• WHAT IS BEING ASKED:
Each line of the material below is to be written out exactly. Leave out any picture.

■ ■ ■

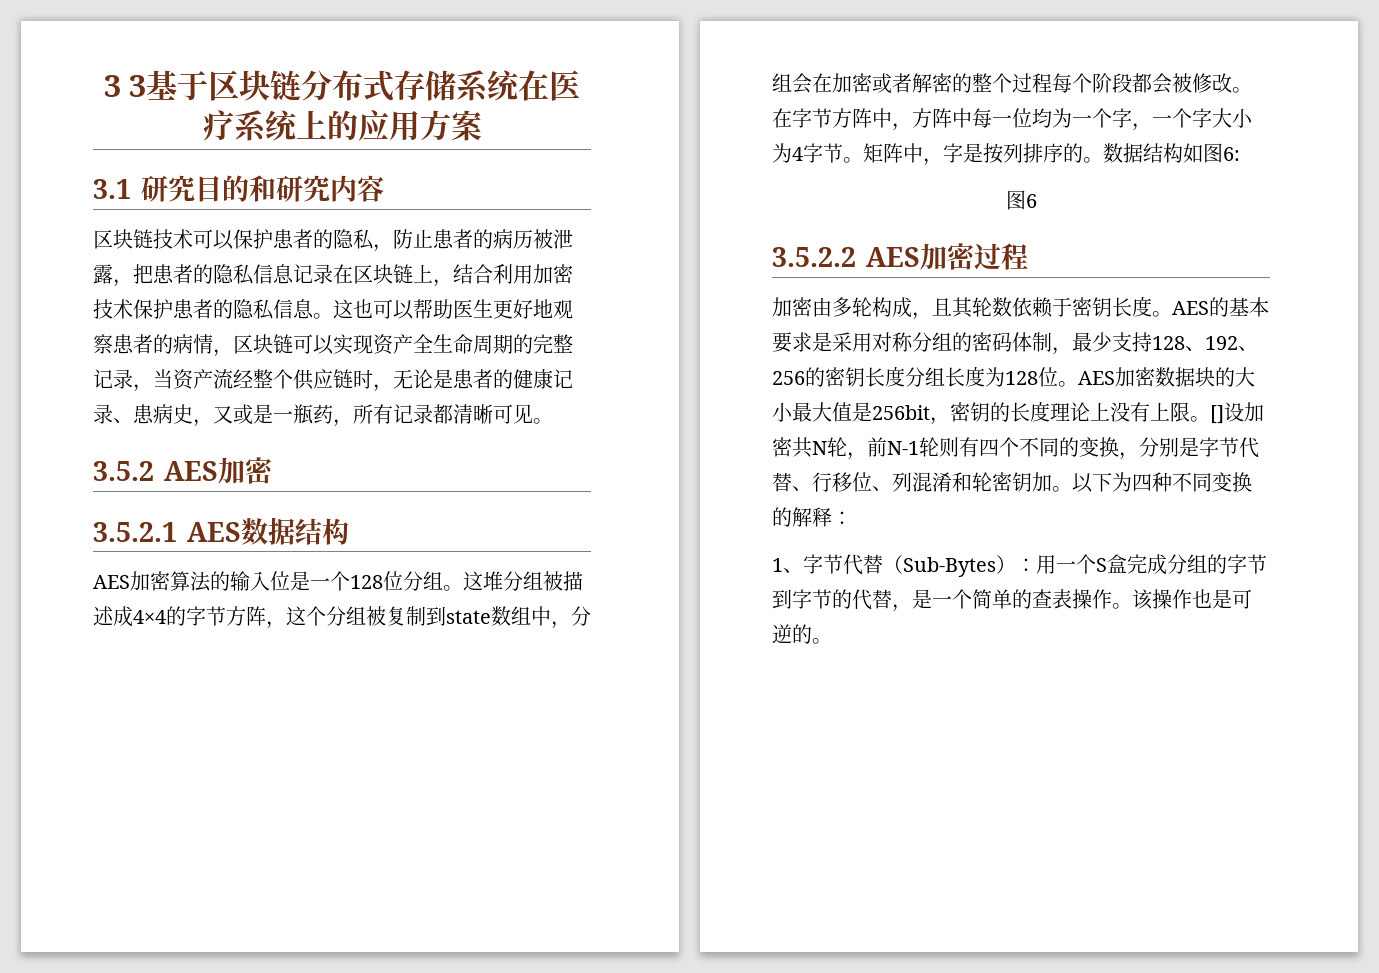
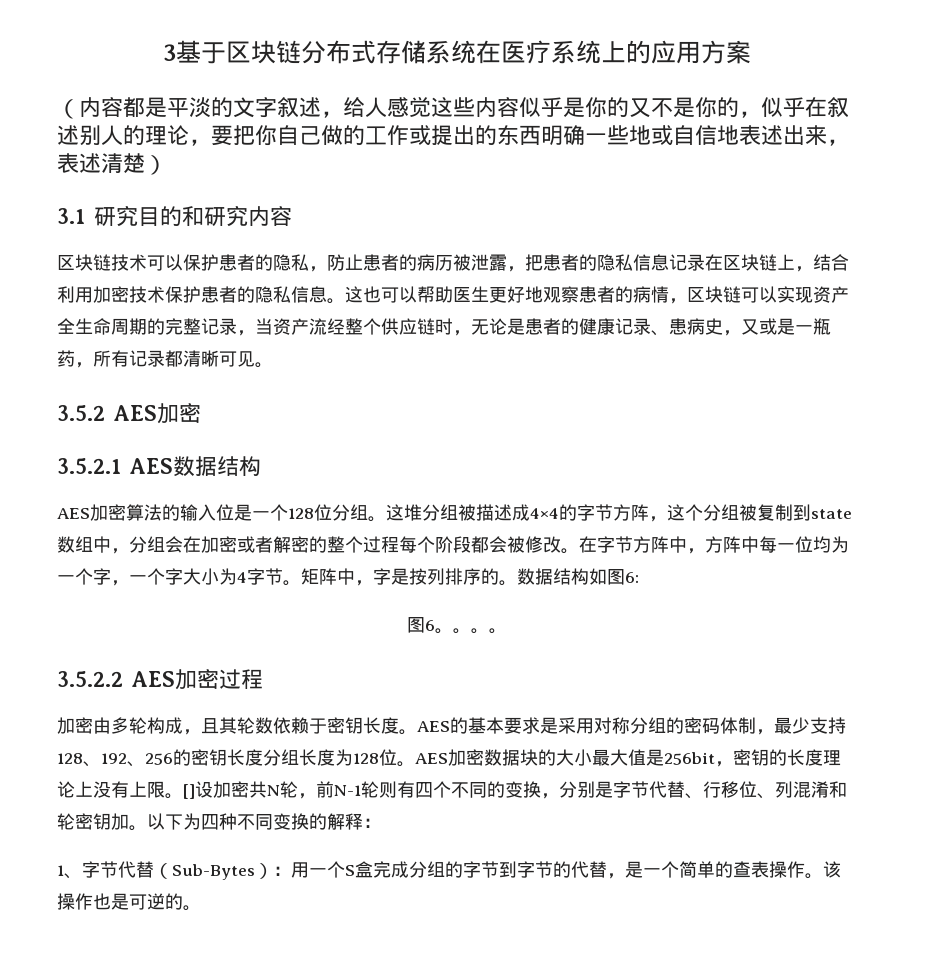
- 3 3基于区块链分布式存储系统在医疗系统上的应用方案
+ 3基于区块链分布式存储系统在医疗系统上的应用方案
+ （内容都是平淡的文字叙述，给人感觉这些内容似乎是你的又不是你的，似乎在叙述别人的理论，要把你自己做的工作或提出的东西明确一些地或自信地表述出来，表述清楚）
- 图6
+ 图6。。。。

■ ■ ■

• FINISHED EXERCISE:
- 3 3基于区块链分布式存储系统在医疗系统上的应用方案
+ 3基于区块链分布式存储系统在医疗系统上的应用方案
+ （内容都是平淡的文字叙述，给人感觉这些内容似乎是你的又不是你的，似乎在叙述别人的理论，要把你自己做的工作或提出的东西明确一些地或自信地表述出来，表述清楚）
- 图6
+ 图6。。。。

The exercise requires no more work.